>>>>>

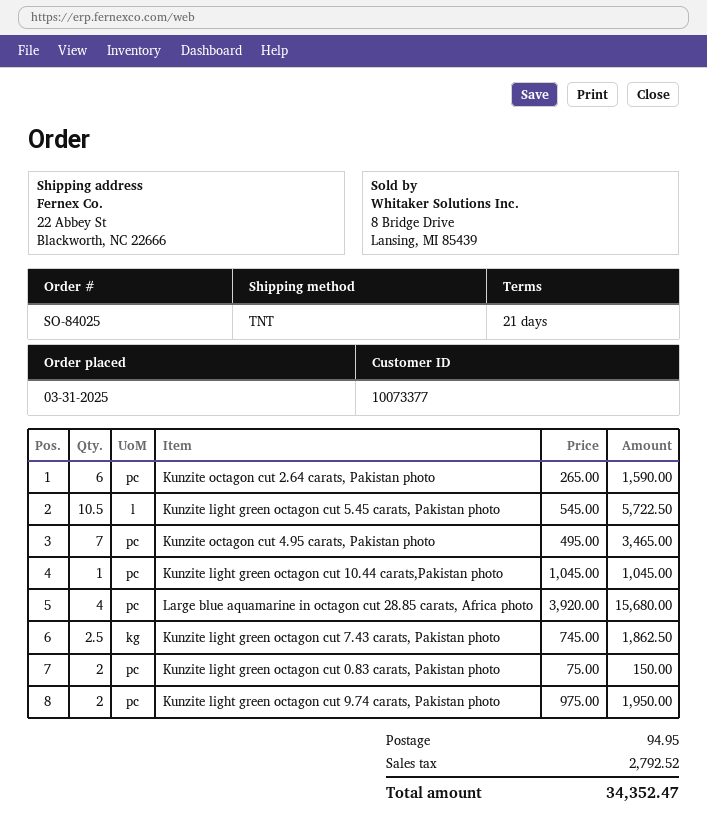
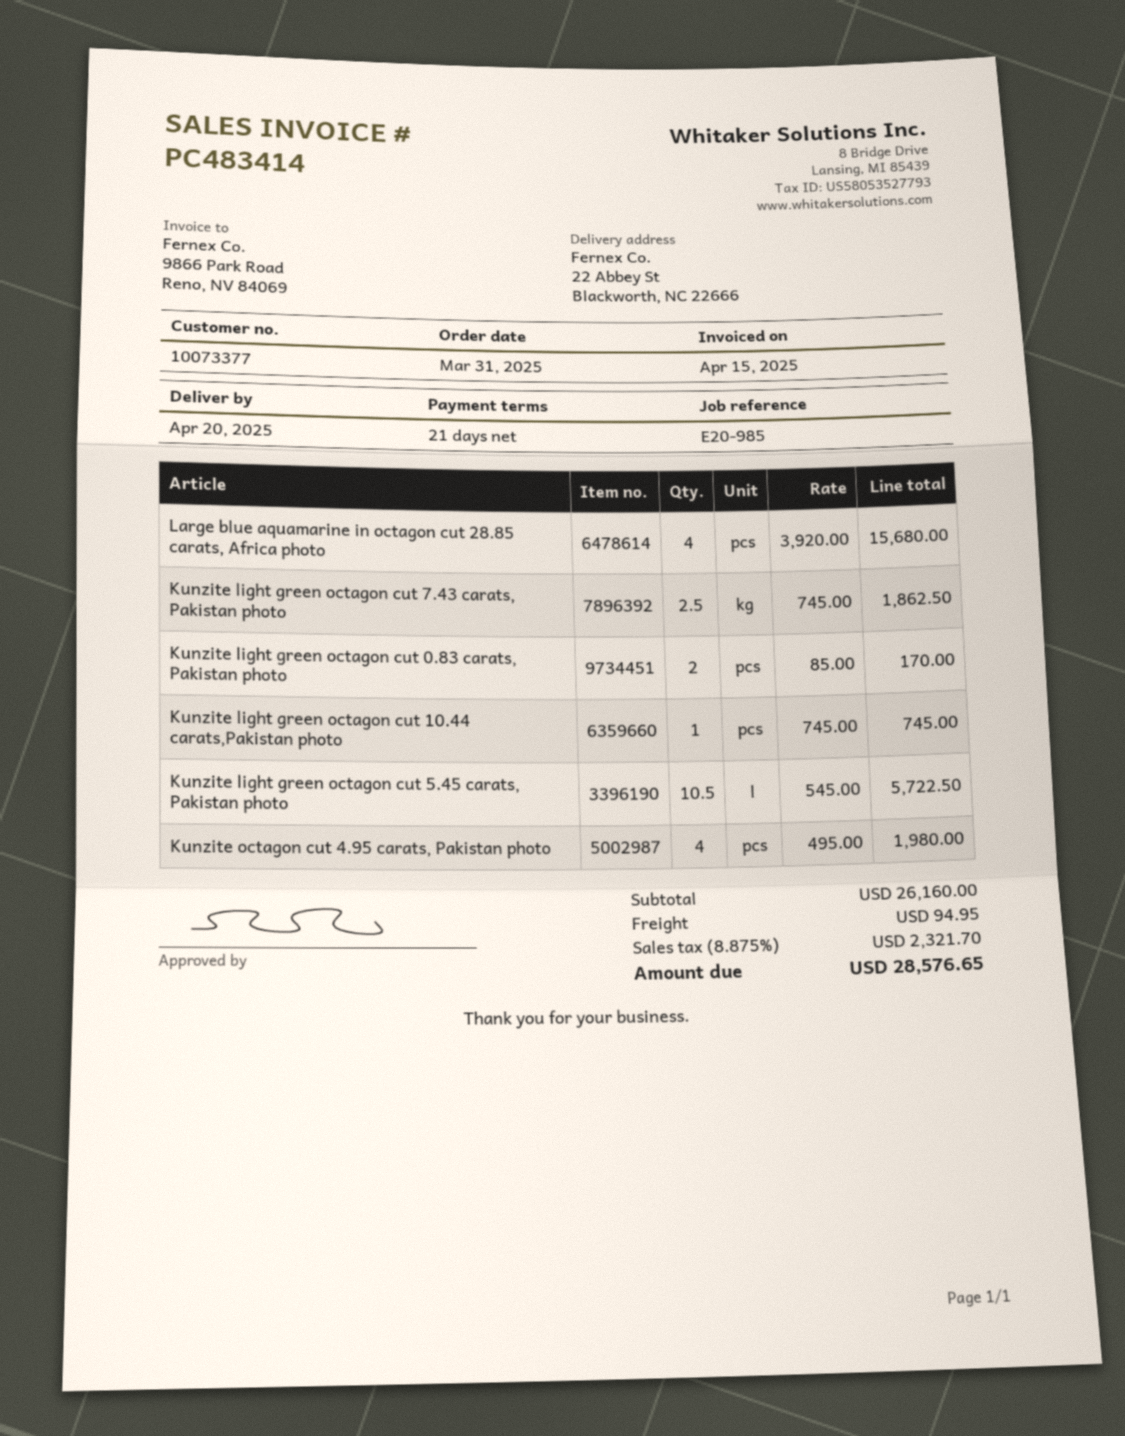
Kunzite octagon cut 2.64 carats, Pakistan photo: 6 x 265.00 = 1590.00 -> none
Kunzite octagon cut 4.95 carats, Pakistan photo: 7 x 495.00 = 3465.00 -> 4 x 495.00 = 1980.00
Kunzite light green octagon cut 10.44 carats,Pakistan photo: 1 x 1045.00 = 1045.00 -> 1 x 745.00 = 745.00
Kunzite light green octagon cut 0.83 carats, Pakistan photo: 2 x 75.00 = 150.00 -> 2 x 85.00 = 170.00
Kunzite light green octagon cut 9.74 carats, Pakistan photo: 2 x 975.00 = 1950.00 -> none
tax: 2792.52 -> 2321.70
total: 34352.47 -> 28576.65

<<<<<

- The problem:
Would you return the entries verbatim, minus any images?

- Solution to the problem:
Kunzite octagon cut 2.64 carats, Pakistan photo: 6 x 265.00 = 1590.00 -> none
Kunzite octagon cut 4.95 carats, Pakistan photo: 7 x 495.00 = 3465.00 -> 4 x 495.00 = 1980.00
Kunzite light green octagon cut 10.44 carats,Pakistan photo: 1 x 1045.00 = 1045.00 -> 1 x 745.00 = 745.00
Kunzite light green octagon cut 0.83 carats, Pakistan photo: 2 x 75.00 = 150.00 -> 2 x 85.00 = 170.00
Kunzite light green octagon cut 9.74 carats, Pakistan photo: 2 x 975.00 = 1950.00 -> none
tax: 2792.52 -> 2321.70
total: 34352.47 -> 28576.65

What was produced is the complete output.